──────── Information provided ────────

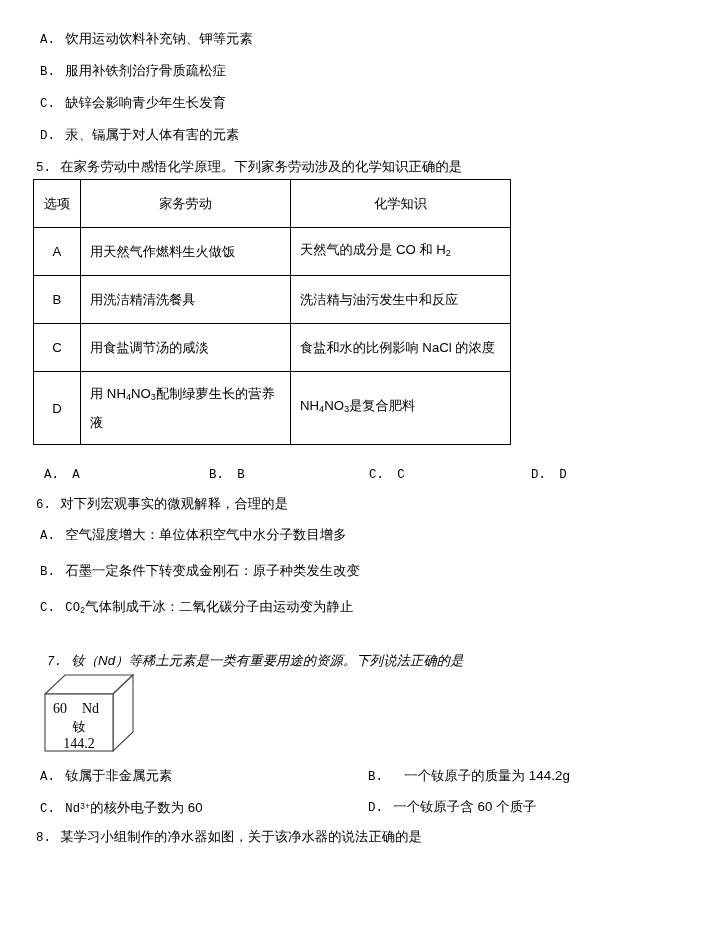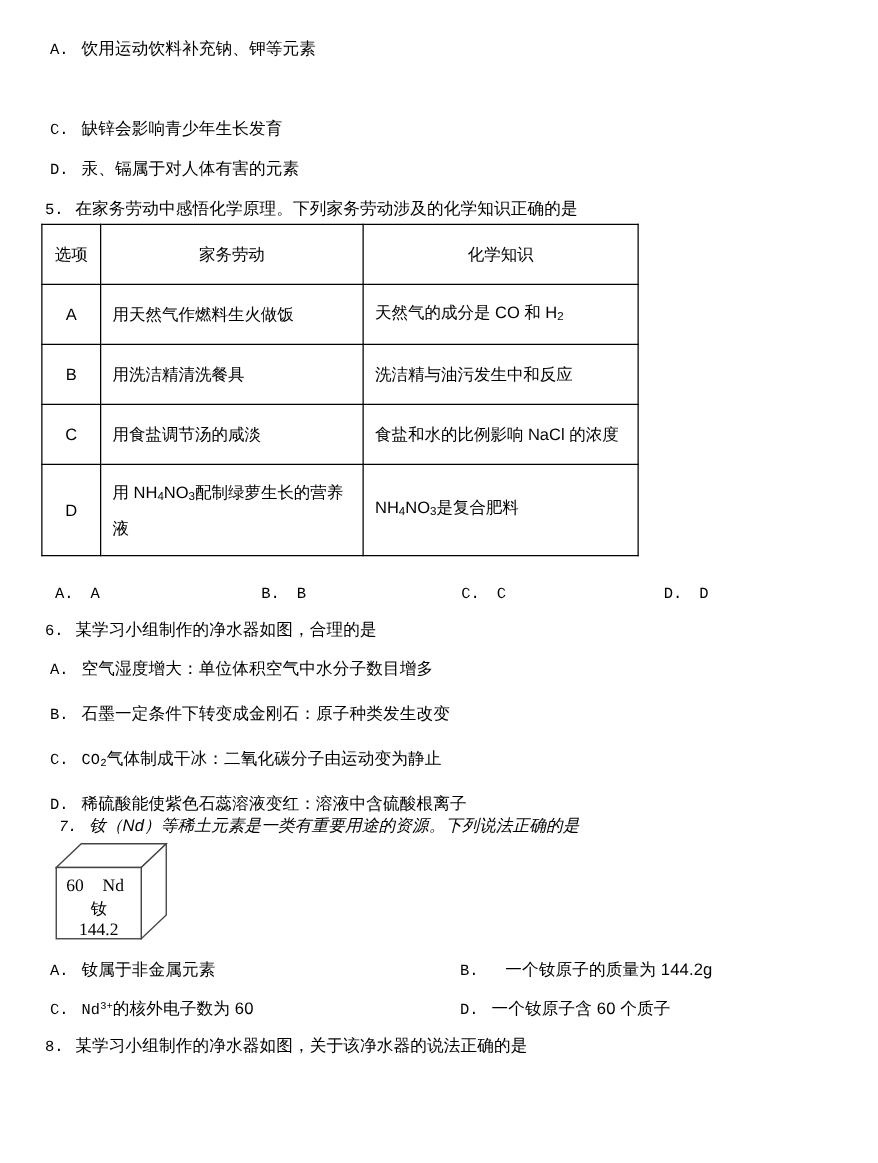--- a/index.html
+++ b/index.html
@@ -109,20 +109,24 @@
 </head>
 <body>
 
 <div class="page">
 
   <div class="line" style="left:40px; top:30px;">
     <span class="lbl">A.</span>
     <span class="cn" style="margin-left:7px;">饮用运动饮料补充钠、钾等元素</span>
   </div>
 
+  <div class="line" style="left:40px; top:62px;">
+    <span class="lbl">B.</span>
+    <span class="cn" style="margin-left:7px;">服用补铁剂治疗骨质疏松症</span>
+  </div>
 
   <div class="line" style="left:40px; top:94px;">
     <span class="lbl">C.</span>
     <span class="cn" style="margin-left:7px;">缺锌会影响青少年生长发育</span>
   </div>
 
   <div class="line" style="left:40px; top:126px;">
     <span class="lbl">D.</span>
     <span class="cn" style="margin-left:7px;">汞、镉属于对人体有害的元素</span>
   </div>
@@ -183,42 +187,38 @@
     <span>C.</span>
     <span style="margin-left:6px;">C</span>
   </div>
   <div class="line lbl" style="left:531px; top:466px;">
     <span>D.</span>
     <span style="margin-left:6px;">D</span>
   </div>
 
   <div class="line" style="left:36px; top:495px;">
     <span class="lbl">6.</span>
-    <span class="cn" style="margin-left:6px;">某学习小组制作的净水器如图，合理的是</span>
+    <span class="cn" style="margin-left:6px;">对下列宏观事实的微观解释，合理的是</span>
   </div>
 
   <div class="line" style="left:40px; top:526px;">
     <span class="lbl">A.</span>
     <span class="cn" style="margin-left:7px;">空气湿度增大：单位体积空气中水分子数目增多</span>
   </div>
 
   <div class="line" style="left:40px; top:562px;">
     <span class="lbl">B.</span>
     <span class="cn" style="margin-left:7px;">石墨一定条件下转变成金刚石：原子种类发生改变</span>
   </div>
 
   <div class="line" style="left:40px; top:598px;">
     <span class="lbl">C.</span>
     <span class="mono" style="margin-left:7px;"><span>CO</span><sub>2</sub></span><span class="cn">气体制成干冰：二氧化碳分子由运动变为静止</span>
   </div>
 
-  <div class="line" style="left:40px; top:634px;">
-    <span class="lbl">D.</span>
-    <span class="cn" style="margin-left:7px;">稀硫酸能使紫色石蕊溶液变红：溶液中含硫酸根离子</span>
-  </div>
 
   <div class="line" style="left:47px; top:652px;font-style:italic;">
     <span class="lbl">7.</span>
     <span class="cn" style="margin-left:6px;">钕（Nd）等稀土元素是一类有重要用途的资源。下列说法正确的是</span>
   </div>
 
   <div id="nd-cube">
     <svg width="110" height="86" viewBox="0 0 110 86">
 
       <polygon points="1,20 21,1 89,1 69,20" fill="#ffffff" stroke="#444" stroke-width="1.1"></polygon>

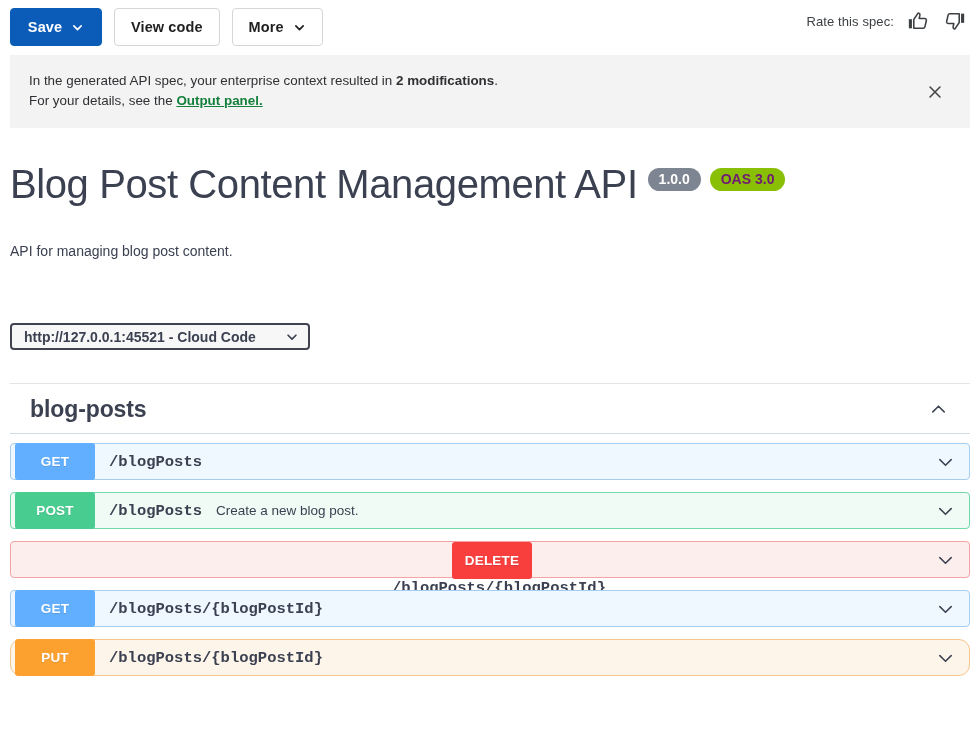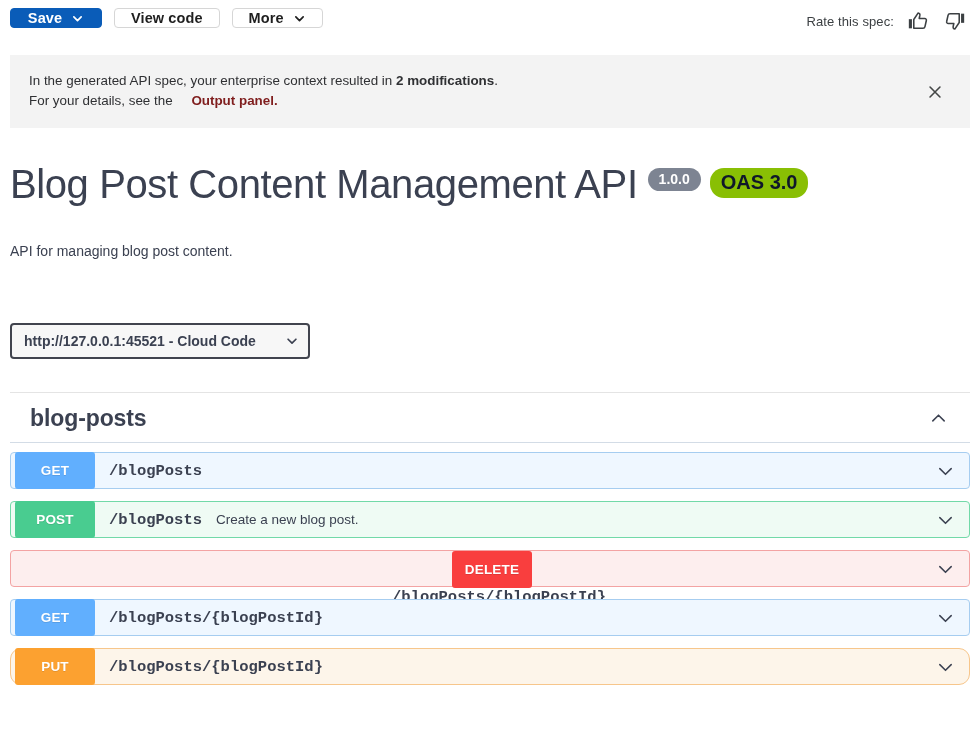--- a/index.html
+++ b/index.html
@@ -20,21 +20,21 @@
     padding: 8px 10px 0 10px;
     display: flex;
     align-items: flex-start;
     gap: 12px;
   }
   .btn {
     display: inline-flex;
     align-items: center;
     justify-content: center;
     gap: 9px;
-    height: 20px;
+    height: 38px;
     padding: 0 16px;
     border-radius: 4px;
     font-size: 14.5px;
     font-weight: 600;
     letter-spacing: .1px;
     cursor: pointer;
     user-select: none;
     white-space: nowrap;
   }
   .btn-primary {
@@ -83,24 +83,24 @@
     padding: 16px 52px 17px 19px;
     min-height: 60px;
   }
   .banner-line {
     font-size: 13.4px;
     line-height: 20px;
     color: #2f3033;
   }
   .banner-line b { font-weight: 700; }
   .banner-link {
-    color: #7f1d1d;
-    font-weight: 700;
-    cursor: pointer;
-    margin-left: 15px;
+    color: #15803d;
+    font-weight: 700;
+    text-decoration: underline;
+    cursor: pointer;
   }
   .banner-close {
     position: absolute;
     top: 50%;
     right: 22px;
     transform: translateY(-50%);
     width: 26px;
     height: 26px;
     display: flex;
     align-items: center;
@@ -141,22 +141,22 @@
     padding: 3px 11px 4px;
     margin-left: 10px;
     align-self: flex-start;
     margin-top: 6px;
   }
   .badge-oas {
     display: inline-flex;
     align-items: center;
     justify-content: center;
     background: #89bf04;
-    color: #0f172a;
-    font-size: 20px;
+    color: #701a75;
+    font-size: 14px;
     font-weight: 700;
     border-radius: 14px;
     padding: 3px 11px 4px;
     margin-left: 9px;
     align-self: flex-start;
     margin-top: 6px;
     cursor: pointer;
   }
   .info-desc {
     font-size: 14px;
@@ -174,21 +174,21 @@
     font-size: 12px;
     font-weight: 700;
     color: #3b4151;
     margin-bottom: 5px;
   }
   .server-select {
     position: relative;
     display: inline-flex;
     align-items: center;
     width: 300px;
-    height: 36px;
+    height: 27px;
     border: 2px solid #41444e;
     border-radius: 4px;
     background: #f7f7f7;
     padding: 0 28px 0 12px;
     cursor: pointer;
   }
   .server-select .server-value {
     font-size: 14px;
     font-weight: 700;
     color: #3b4151;

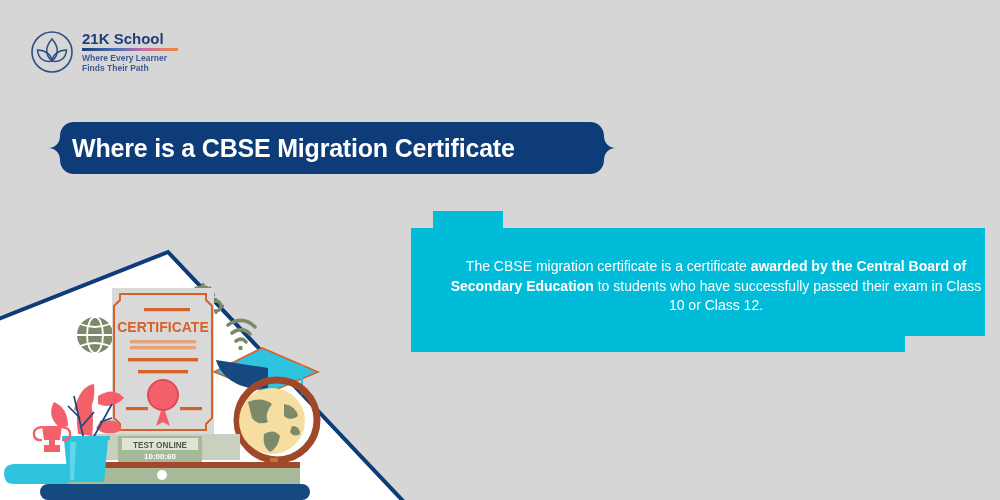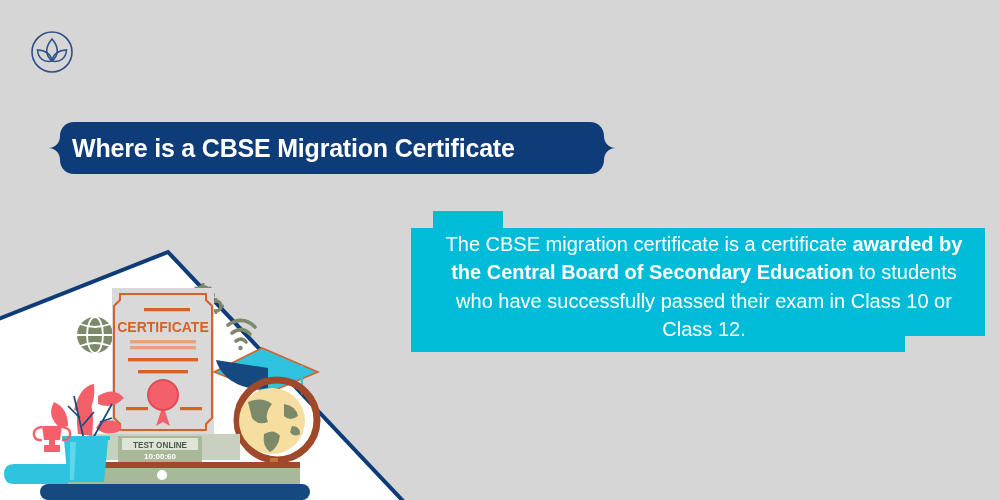--- a/index.html
+++ b/index.html
@@ -37,41 +37,47 @@
     position:absolute; left:72px; top:118px; width:520px; height:60px;
     display:flex; align-items:center;
     color:#ffffff; font-size:25px; font-weight:bold;
     letter-spacing:-0.2px;
   }
 
   
   #callout-wrap { position:absolute; left:411px; top:211px; width:574px; height:141px; }
   #callout-shape { position:absolute; inset:0; }
   #callout-text {
-    position:absolute; left:0; top:0; width:574px; height:141px;
+    position:absolute; left:12px; top:0; width:574px; height:141px;
     display:flex; align-items:center; justify-content:center;
     padding:18px 8px 8px 20px;
-    color:#ffffff; font-size:20px; line-height:1.42;
+    color:#ffffff; font-size:14px; line-height:1.42;
     text-align:center;
   }
   #callout-text b { font-weight:bold; }
 
   
   #illustration { position:absolute; left:0; top:190px; width:410px; height:310px; }
 </style>
 </head>
 <body>
 
 <div id="logo">
   <svg id="logo-mark" viewBox="0 0 44 44">
     <circle cx="22" cy="22" r="20" fill="none" stroke="#2d4d86" stroke-width="1.6"></circle>
     <path d="M22 9 C29 17 29 25 22 31 C15 25 15 17 22 9 Z" fill="none" stroke="#2d4d86" stroke-width="1.5"></path>
     <path d="M22 31 C14 33 8 28 7.5 20 C15 20 21 24 22 31 Z" fill="none" stroke="#2d4d86" stroke-width="1.5"></path>
     <path d="M22 31 C30 33 36 28 36.5 20 C29 20 23 24 22 31 Z" fill="none" stroke="#2d4d86" stroke-width="1.5"></path>
   </svg>
+  <div id="logo-text">
+    <div id="logo-title">21K School</div>
+    <div id="logo-rule"></div>
+    <div id="logo-tag">Where Every Learner
+Finds Their Path</div>
+  </div>
 </div>
 
 <svg id="title-ribbon-shape" style="position:absolute;left:38px;top:118px;" width="580" height="60" viewBox="0 0 580 60">
   <path d="M10,4 L548,4
            C556,4 562,10 562,18
            C562,24 566,30 574,30
            C566,30 562,36 562,42
            C562,50 556,56 548,56
            L32,56
            C24,56 18,50 18,42

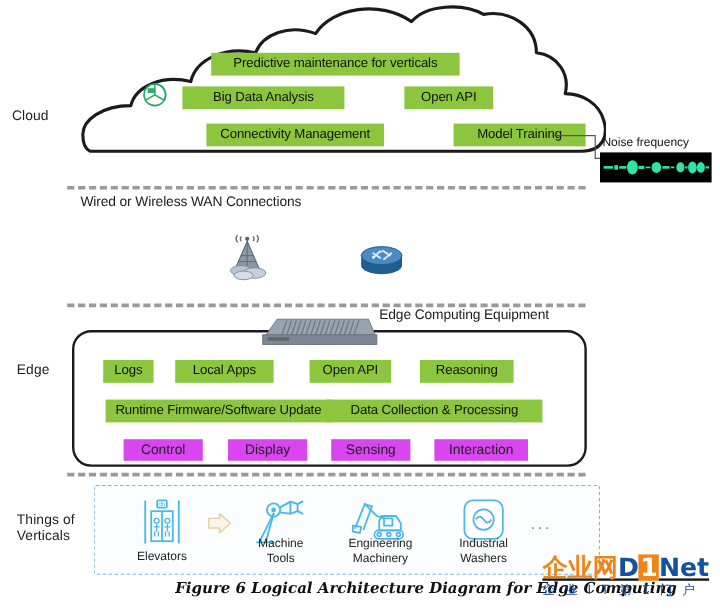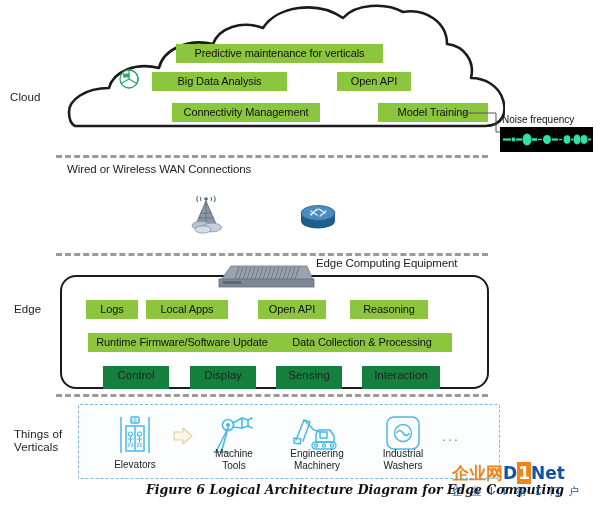--- a/index.html
+++ b/index.html
@@ -39,25 +39,25 @@
     color: #111;
     font-size: 11px;
     line-height: 19px;
     height: 19px;
     text-align: center;
     white-space: nowrap;
     letter-spacing: -0.1px;
   }
   .chip-gray {
     position: absolute;
-    background: #15803d;
+    background: #d946ef;
     color: #222;
     font-size: 11.5px;
     line-height: 18px;
-    height: 23px;
+    height: 18px;
     text-align: center;
     white-space: nowrap;
   }
 
   
   .plain {
     position: absolute;
     font-size: 11.5px;
     color: #1c1c1c;
     white-space: nowrap;
@@ -120,23 +120,24 @@
   }
 
   
   .wm {
     position: absolute;
     pointer-events: none;
   }
   .wm-main {
     font-family: "DejaVu Sans", sans-serif;
     font-weight: bold;
-    font-size: 17px;
+    font-size: 21px;
     line-height: 22px;
     white-space: nowrap;
+    text-decoration: underline;
   }
   .wm-cn { color: #F08419; }
   .wm-d { color: #1452A0; }
   .wm-one { color: #E8600C; }
   .wm-net { color: #1452A0; }
   .wm-sub {
     font-family: "DejaVu Sans", sans-serif;
     font-size: 10.5px;
     color: #1452A0;
     letter-spacing: 2.5px;
@@ -278,21 +279,21 @@
         <path d="M74 7 L70 19"></path>
       <path d="M78 7 L74 19"></path>
         <path d="M82 7 L78 19"></path>
         <path d="M86 7 L82 19"></path>
       <path d="M90 7 L86 19"></path>
     </g>
     <rect x="10" y="19" width="95" height="8" fill="#7e8894" stroke="#646d78" stroke-width="0.8"></rect>
     <rect x="14" y="21" width="18" height="3" fill="#5e6770"></rect>
   </svg>
 
-  <div class="chip" style="left:86px; top:300px; width:52px;">Logs</div>
+  <div class="chip" style="left:86px; top:300px; width:42px;">Logs</div>
   <div class="chip" style="left:146px; top:300px; width:82px;">Local Apps</div>
   <div class="chip" style="left:258px; top:300px; width:68px;">Open API</div>
   <div class="chip" style="left:350px; top:300px; width:78px;">Reasoning</div>
 
   <div class="chip" style="left:88px; top:333px; width:188px;">Runtime Firmware/Software Update</div>
   <div class="chip" style="left:272px; top:333px; width:180px;">Data Collection &amp; Processing</div>
 
   <div class="chip-gray" style="left:103px; top:366px; width:66px;">Control</div>
   <div class="chip-gray" style="left:190px; top:366px; width:66px;">Display</div>
   <div class="chip-gray" style="left:276px; top:366px; width:66px;">Sensing</div>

────────

### Exercise prompt
For each line of the entries that contains the word "letter", make a copy.

### Expected answer
     letter-spacing: .1px;
     letter-spacing:-0.2px;
     letter-spacing: -0.1px;
     letter-spacing: 2.5px;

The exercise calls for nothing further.